*** LISTED ENTRIES Section Begins ***

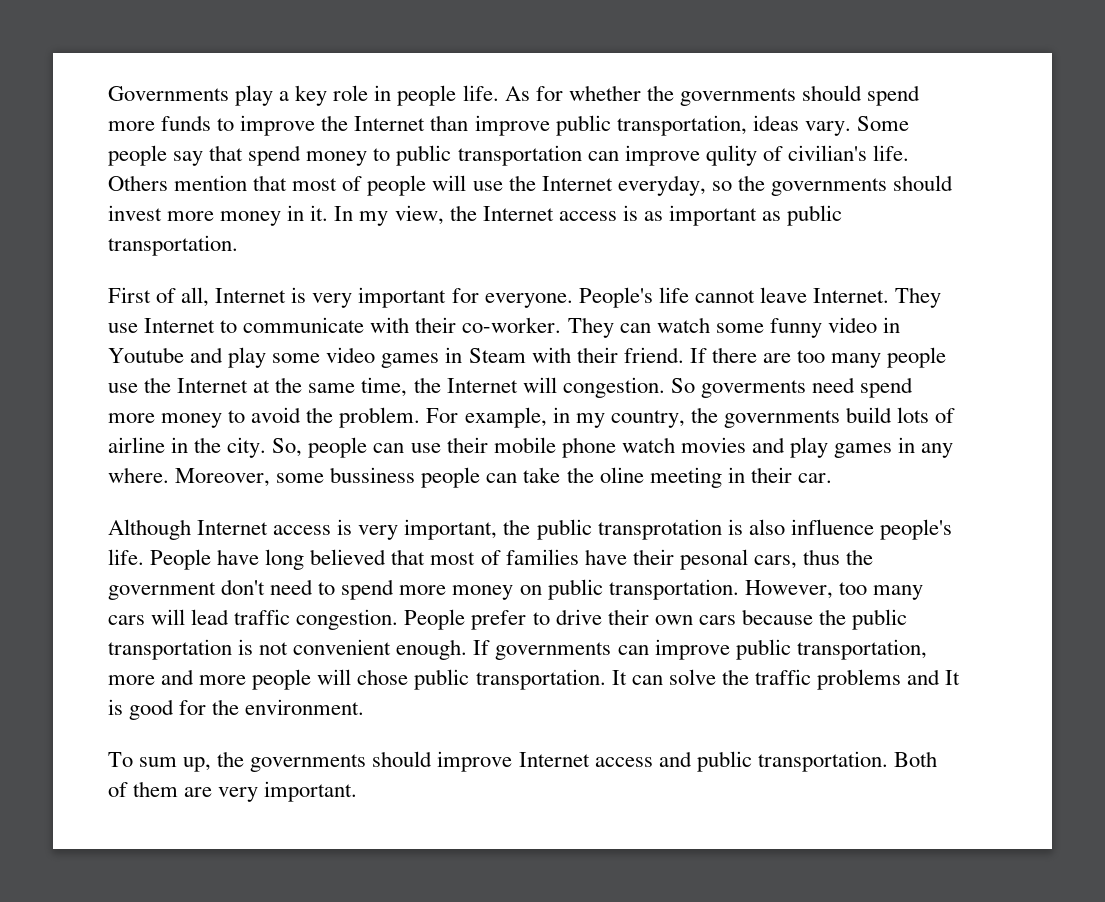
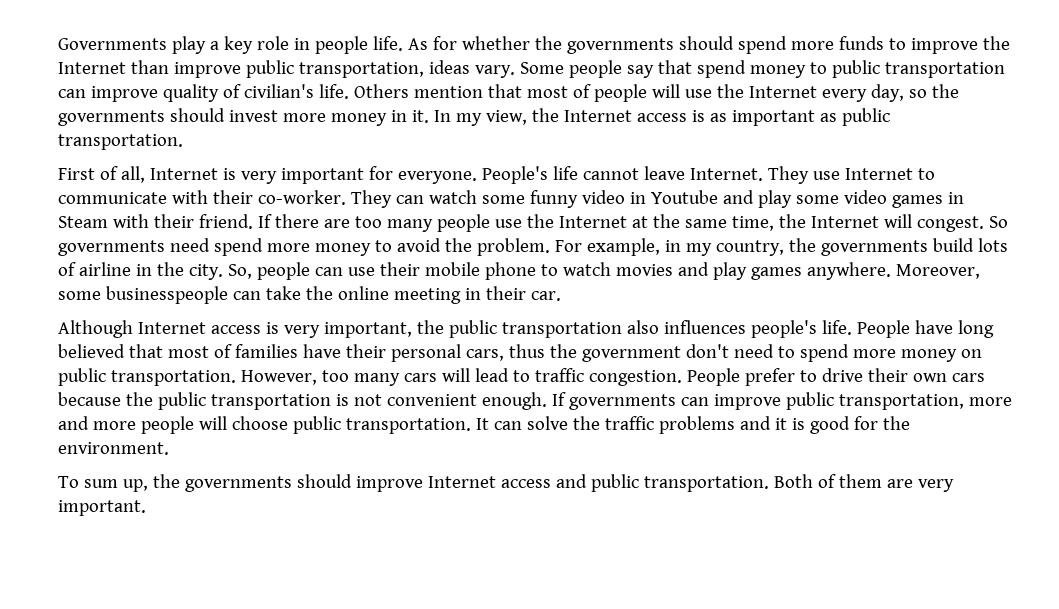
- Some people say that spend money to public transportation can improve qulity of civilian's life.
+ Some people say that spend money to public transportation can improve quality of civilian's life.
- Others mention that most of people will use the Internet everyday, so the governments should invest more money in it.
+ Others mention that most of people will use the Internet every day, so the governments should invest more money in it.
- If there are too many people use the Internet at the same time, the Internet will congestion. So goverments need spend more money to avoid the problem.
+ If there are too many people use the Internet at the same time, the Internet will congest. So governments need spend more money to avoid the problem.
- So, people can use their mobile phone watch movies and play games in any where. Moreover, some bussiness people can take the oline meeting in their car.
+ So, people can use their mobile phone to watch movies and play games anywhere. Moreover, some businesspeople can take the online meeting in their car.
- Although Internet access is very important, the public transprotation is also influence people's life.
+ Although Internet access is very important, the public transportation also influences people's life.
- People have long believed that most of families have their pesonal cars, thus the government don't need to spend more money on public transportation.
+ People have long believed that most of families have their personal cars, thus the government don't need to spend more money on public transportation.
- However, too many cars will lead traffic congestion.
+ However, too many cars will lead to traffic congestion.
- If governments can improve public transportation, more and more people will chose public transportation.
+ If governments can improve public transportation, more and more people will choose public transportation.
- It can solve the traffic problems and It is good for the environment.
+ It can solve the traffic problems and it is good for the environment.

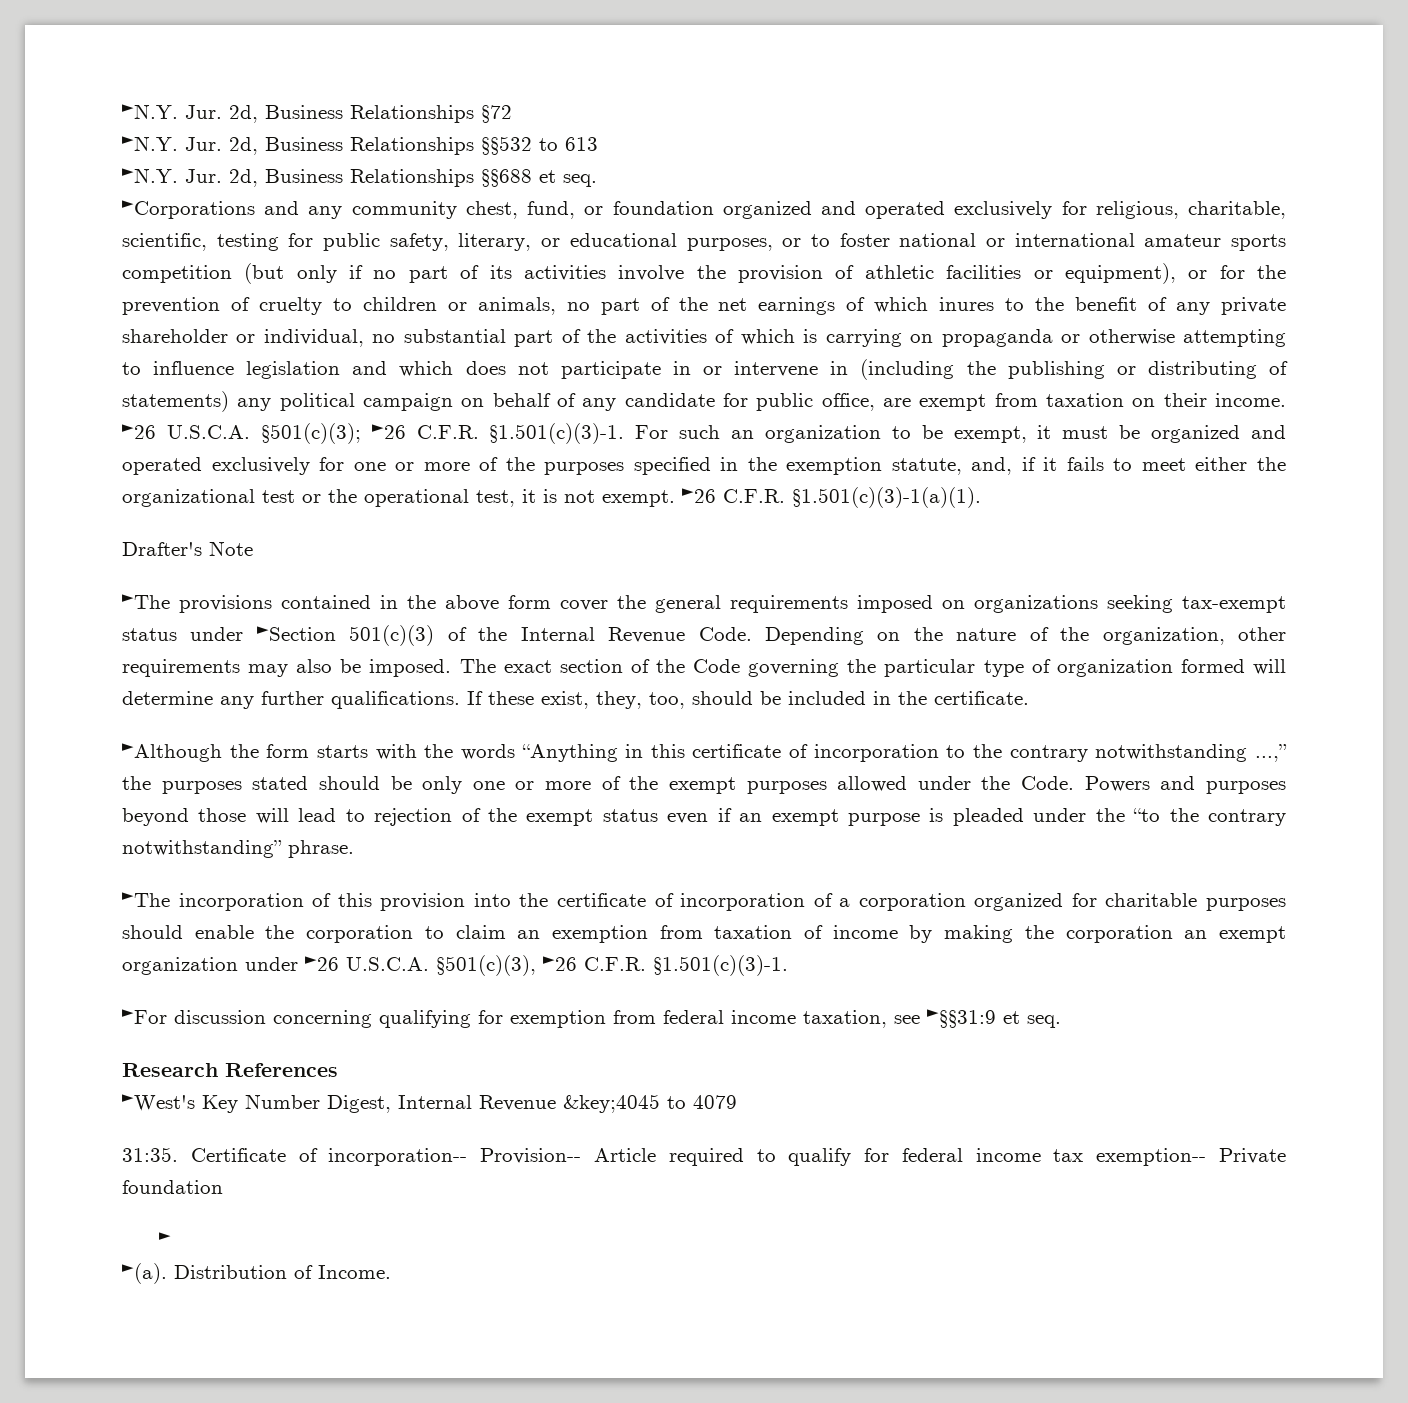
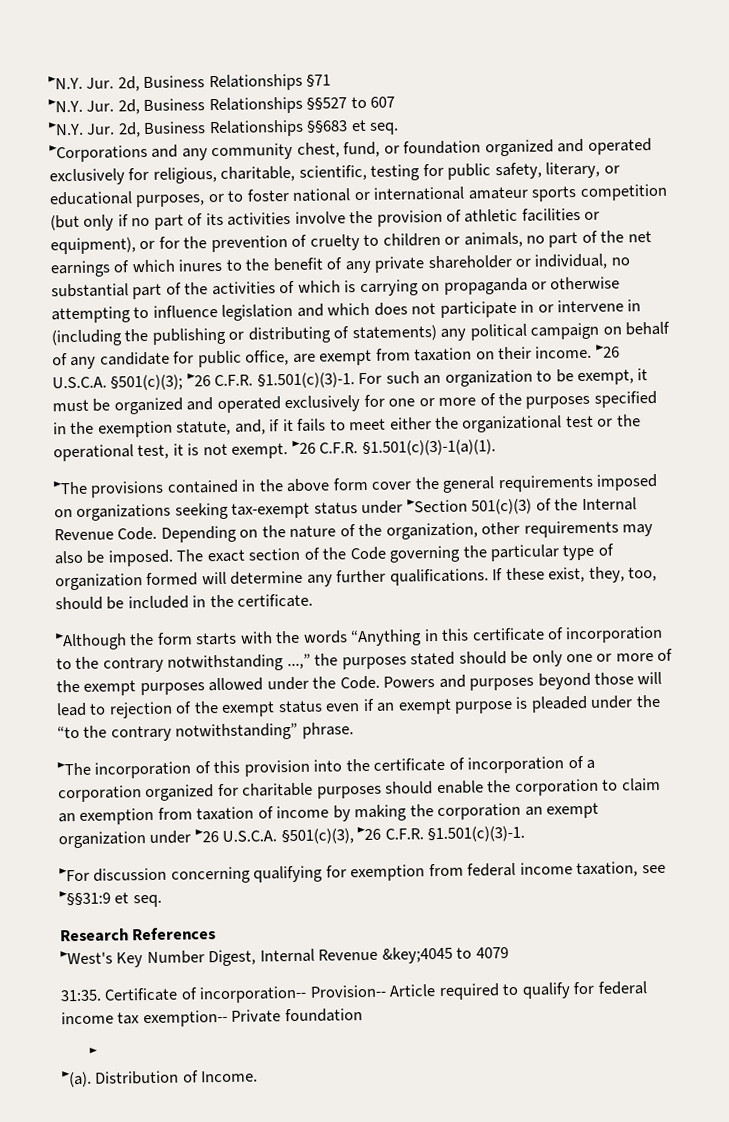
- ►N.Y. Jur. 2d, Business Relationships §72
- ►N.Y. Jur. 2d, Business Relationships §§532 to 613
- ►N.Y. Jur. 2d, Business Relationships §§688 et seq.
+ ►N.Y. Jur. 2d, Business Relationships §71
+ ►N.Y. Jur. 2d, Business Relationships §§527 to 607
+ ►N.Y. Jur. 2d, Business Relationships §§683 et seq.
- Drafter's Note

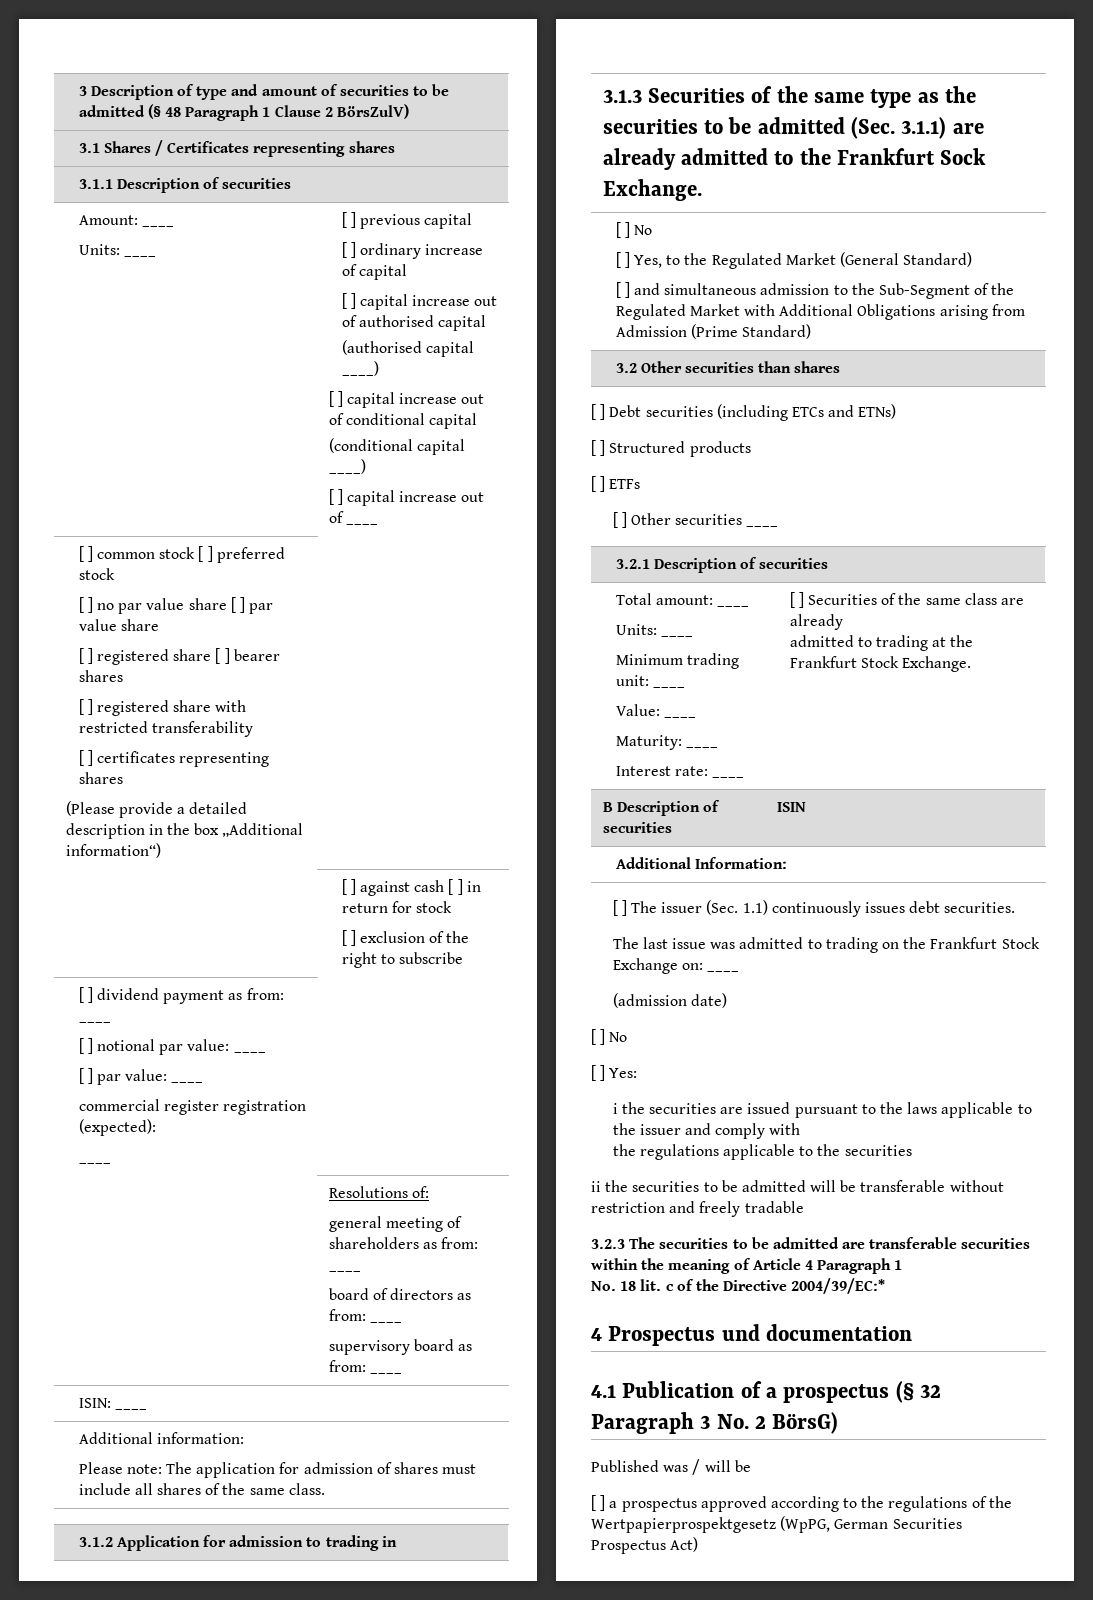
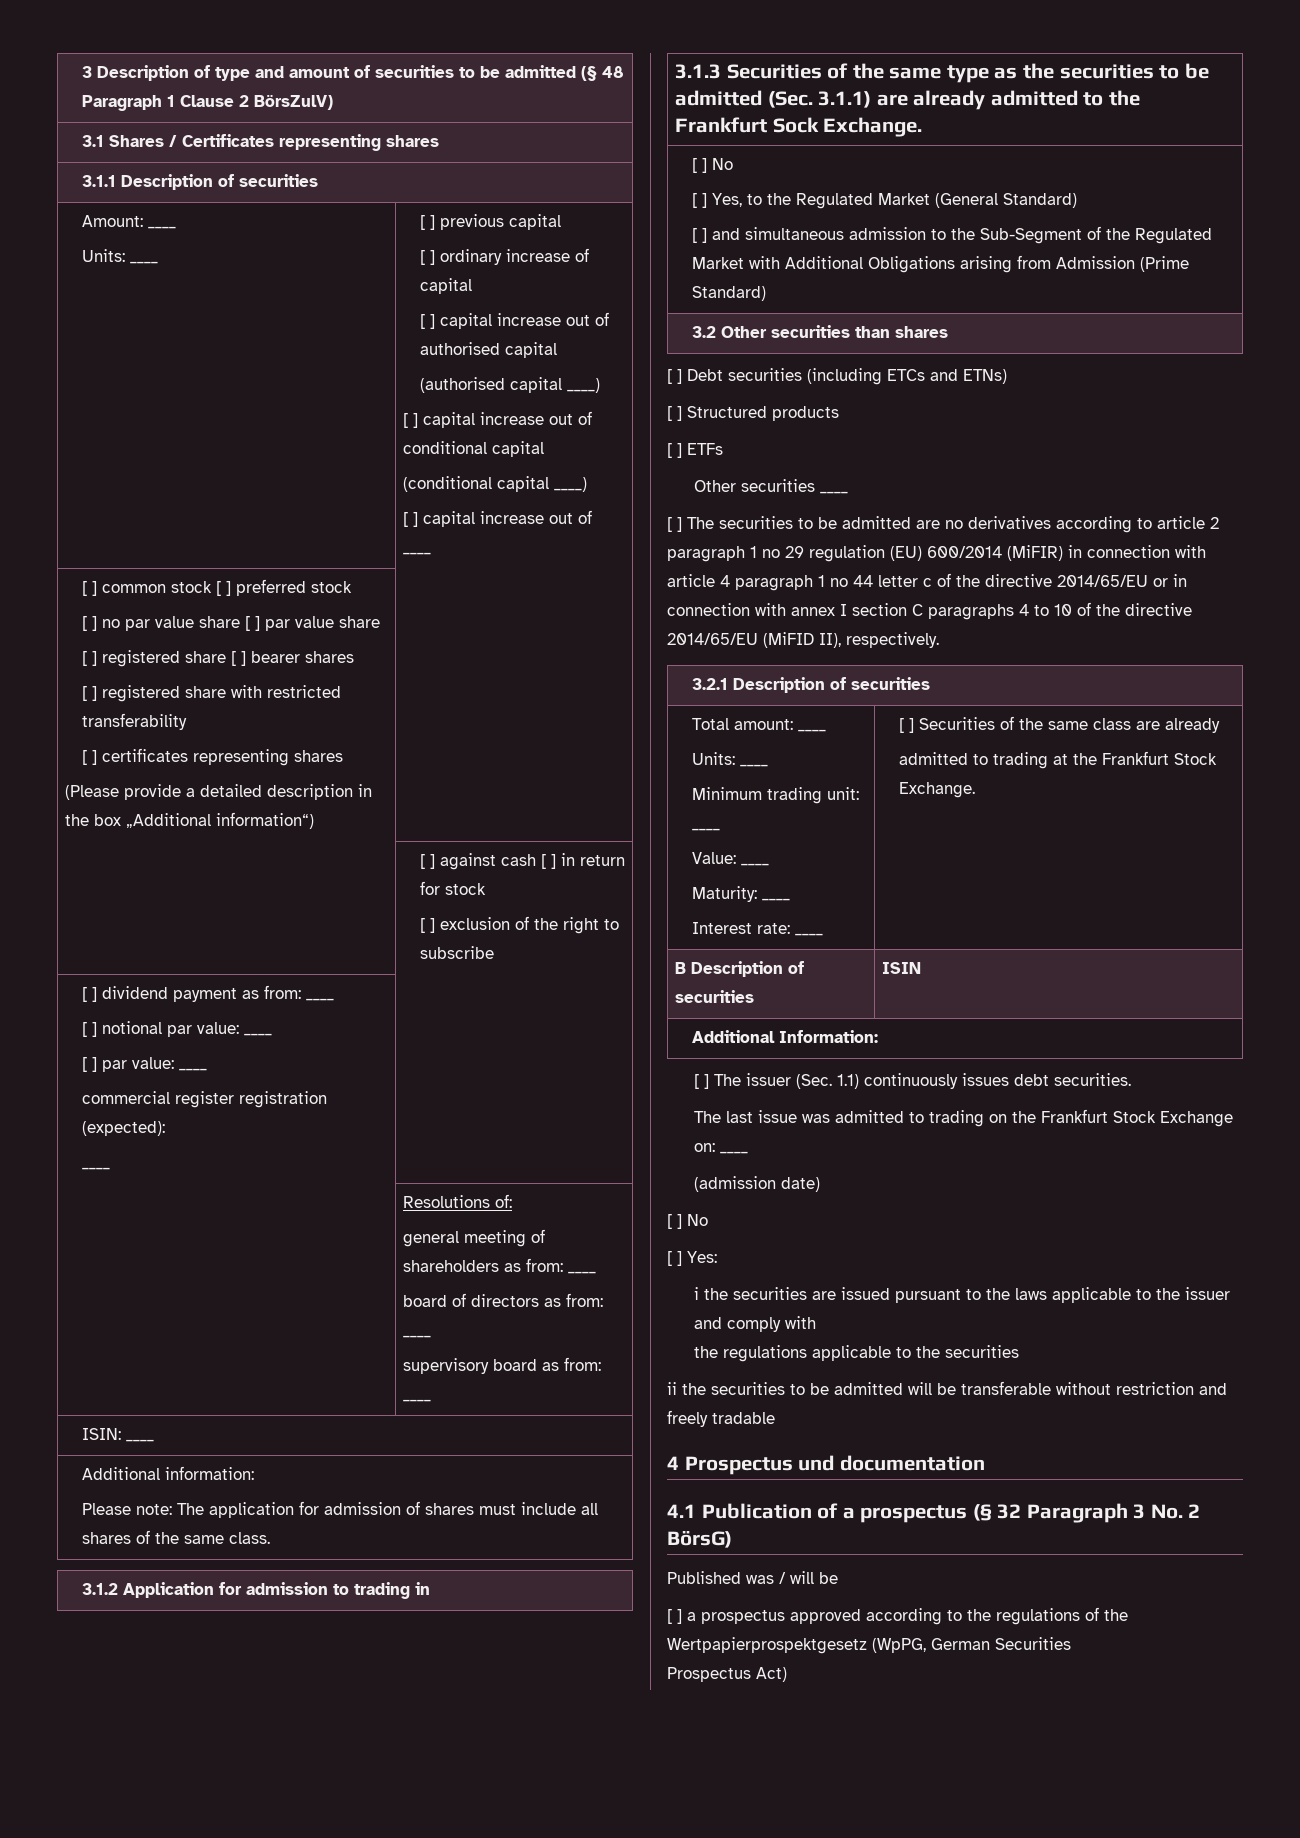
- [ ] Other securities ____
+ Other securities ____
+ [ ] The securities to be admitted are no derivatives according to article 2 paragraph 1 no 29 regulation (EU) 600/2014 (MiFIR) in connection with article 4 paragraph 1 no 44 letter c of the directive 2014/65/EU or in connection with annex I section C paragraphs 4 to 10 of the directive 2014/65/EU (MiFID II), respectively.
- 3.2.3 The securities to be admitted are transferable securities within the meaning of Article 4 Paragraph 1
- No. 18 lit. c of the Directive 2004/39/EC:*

*** LISTED ENTRIES Section Ends ***

### DIRECTIONS FOR THIS TASK
Identify every line above with the string "need" in it. Copy those lines.

### RESULT OF THE EXERCISE
- If there are too many people use the Internet at the same time, the Internet will congestion. So goverments need spend more money to avoid the problem.
+ If there are too many people use the Internet at the same time, the Internet will congest. So governments need spend more money to avoid the problem.
- People have long believed that most of families have their pesonal cars, thus the government don't need to spend more money on public transportation.
+ People have long believed that most of families have their personal cars, thus the government don't need to spend more money on public transportation.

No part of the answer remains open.